Autres annonces, la reprise de l’ancienneté des lauréats au concours en reconversion professionnelle afin de « renforcer l’attractivité́ des carrières pour les personnes souhaitant accéder aux métiers enseignants en cours de vie professionnelle, indépendamment du concours qu’ils choisissent de passer et de favoriser la lisibilité́ et l’égalité́ de traitement entre lauréats ». Le ministère entend aussi « améliorer le passage à la hors classe » et « élargir les promotions à la classe exceptionnelle »
« Une logique délétère du travailler plus pour gagner »
Pour la FSU, « les chiffres présentés confirment que le pacte et sa logique délétère du travailler plus pour gagner plus sont l’axe central du projet ministériel, au mépris de la crise que traverse l’Éducation nationale. En effet, les mesures envisagées conduisent à un aplatissement de la carrière. Sans perspective d’augmentation de la rémunération de base, les collègues qui souhaiteraient légitimement être mieux rémunéré-es seraient contraint-es de passer par le pacte pour être mieux payé-es… Ces propositions sont inacceptables. Elles sont la preuve de l’absolue nécessité d’un collectif budgétaire qui permettrait de dégager une enveloppe conséquente conjuguée à un plan pluriannuel pour un rattrapage des pertes et une revalorisation sans contreparties, de toutes et tous, début, milieu et fin de carrière ».
Le SE-Unsa indique qu’« il y a urgence à reconnaître le métier tel qu’il s’exerce aujourd’hui sans lui ajouter de nouvelles charges. C’est à cette condition que le métier peut redevenir attractif et mieux vécu. Le SE-Unsa demande au ministère de dévoiler au plus vite ses intentions sur la partie « pacte ». Pour le SE-Unsa, l’enveloppe budgétaire dédiée ne doit pas être conditionnée à des missions supplémentaires mais reconnaître le métier tel qu’il s’est déjà intensifié et complexifié avec l’inclusion, l’accompagnement individualisé et l’accompagnement à l’orientation notamment ».

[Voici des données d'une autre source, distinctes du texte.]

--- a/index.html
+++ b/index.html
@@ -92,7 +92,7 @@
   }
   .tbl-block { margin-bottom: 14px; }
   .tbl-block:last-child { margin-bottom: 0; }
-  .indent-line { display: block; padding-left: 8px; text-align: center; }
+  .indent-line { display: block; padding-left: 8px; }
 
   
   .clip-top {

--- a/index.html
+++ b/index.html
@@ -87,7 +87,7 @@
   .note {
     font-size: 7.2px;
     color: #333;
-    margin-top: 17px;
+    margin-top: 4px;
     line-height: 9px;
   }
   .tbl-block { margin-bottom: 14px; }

Le Snalc, quant à lui, estime que « même si l’enveloppe globale n’est pas insignifiante, elle ne suffit pas, loin de là, à effectuer le rattrapage salarial auquel l’ensemble des collègues a droit. À partir de là, toute répartitions de cette enveloppe n’est de toute manière pas satisfaisante ».
La prochaine réunion de concertation – qui aura lieu le 15 février – portera sur la revalorisation « pacte ». Avant cette échéance, rendez-vous est pris par tous les syndicats le 31 janvier dans le cadre de la mobilisation contre la réforme des retraites. Même si ces questions ne semblent pas directement liées, la capacité des syndicats à rassembler les personnels de l’éducation sera un signal en direction du ministère.